SAÚDE – INCA Lança Estudo Inédito para Rastrear Câncer de Pulmão e Reduzir Mortalidade no SUS com Parceria da AstraZeneca e Secretaria Municipal de Saúde do Rio de Janeiro.

O Instituto Nacional de Câncer (INCA) divulgou, na última quarta-feira, uma iniciativa inovadora que promete impactar significativamente a detecção do câncer de pulmão no Brasil. Este estudo, que terá duração de dois anos e será realizado em colaboração com a Secretaria Municipal de Saúde do Rio de Janeiro, visa avaliar a viabilidade da implementação de um programa de rastreamento dessa patologia no Sistema Único de Saúde (SUS). O projeto é financiado pela biofarmacêutica AstraZeneca e busca estabelecer diretrizes nacionais para a detecção precoce do câncer, com o intuito de reduzir a mortalidade associada à doença.

O estudo prevê a inclusão mínima de 397 pacientes, com possibilidade de ampliação desse número. Um dado alarmante a ser considerado é que aproximadamente 85% dos casos de câncer de pulmão são atribuídos ao uso de produtos derivados do tabaco. A seleção dos participantes será feita em parceria com a Secretaria Municipal de Saúde, utilizando como base o Programa de Cessação de Tabagismo, que conta com cerca de 50 mil inscritos.

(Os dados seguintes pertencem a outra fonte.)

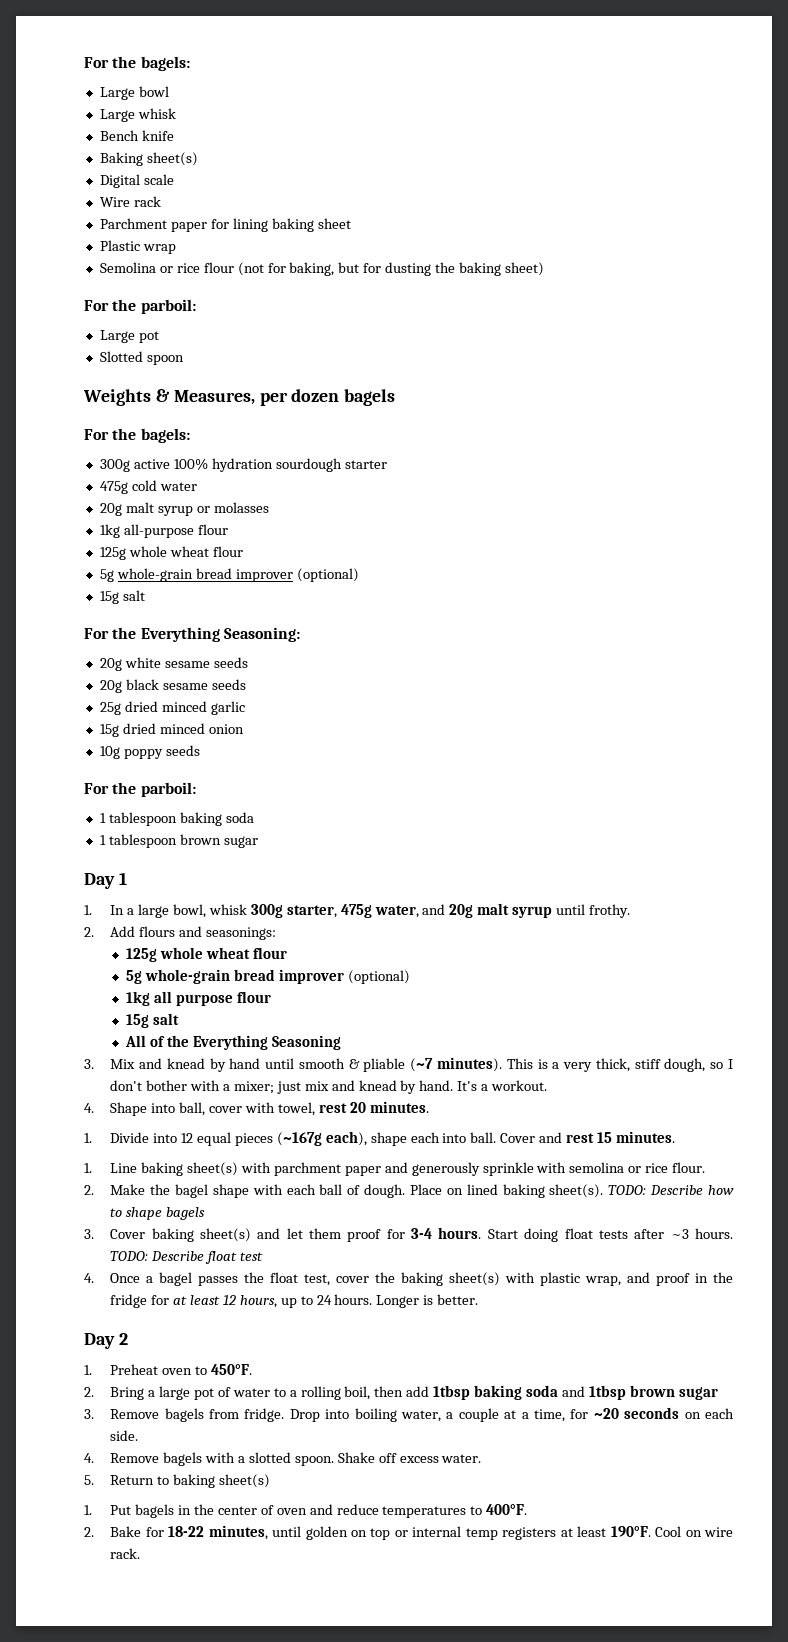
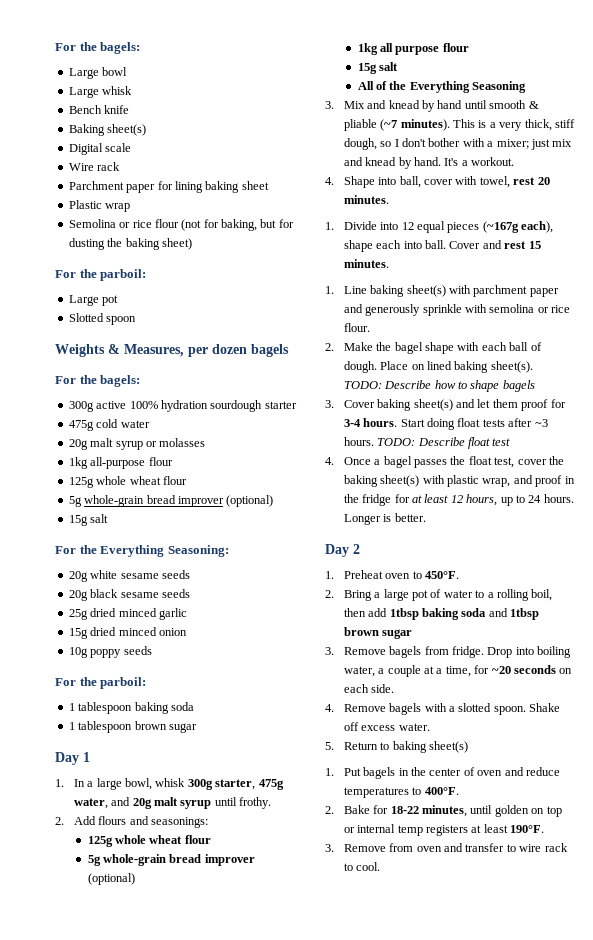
[655,1526,733,1537] [110,1548,141,1559] Cool on wire rack. -> [325,843,568,852] [343,862,381,871] // 3. Remove from oven and transfer to wire rack to cool.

A proposta é utilizar a tomografia computadorizada de baixa dose (TCBD) como método de rastreamento, estratégia comprovadamente eficaz na redução da mortalidade por câncer de pulmão em até 20%. Quando tal abordagem se alia à interrupção do tabagismo, essa taxa pode chegar a 38%. As evidências internacionais mostram que o rastreamento em populações de alto risco pode reduzir o diagnóstico de câncer em estágios avançados de 90% para apenas 30%.

As diretrizes para a elegibilidade dos pacientes participantes seguirão o consenso das principais sociedades médicas e preveem que sejam incluídas pessoas entre 50 e 80 anos que sejam fumantes ou ex-fumantes recentes, além daqueles com histórico significativo de consumo de cigarros. Caso algum paciente seja diagnosticado com câncer de pulmão, ele receberá acompanhamento e tratamento no Hospital do Câncer I, unidade do INCA que é referência na cidade.

O estudo será conduzido pelo médico epidemiologista Arn Migowski, que enfatizou a importância da detecção precoce da doença. Ele destacou que o planejamento busca avaliar como essa nova abordagem pode ser implementada na prática do SUS, testando sua eficácia e adesão na realidade local.

Além disso, Danilo Lopes, diretor médico da AstraZeneca, ressaltou que as parcerias entre os setores público e privado são fundamentais para fortalecer o SUS e promover avanços significativos no tratamento e prevenção do câncer.

O câncer de pulmão continua a ser uma das principais causas de morte no Brasil, com mais de 32 mil óbitos registrados em 2024, superando outras formas de câncer significativas, como o de próstata e mama. As altas taxas de mortalidade estão frequentemente ligadas ao diagnóstico tardio, uma vez que cerca de 84% dos casos são identificados em estágios avançados, refletindo uma baixa taxa de sobrevida que não ultrapassa os 5,2% em cinco anos. Portanto, a implementação desse novo programa de rastreamento poderá ser um importante passo na luta contra essa doença devastadora.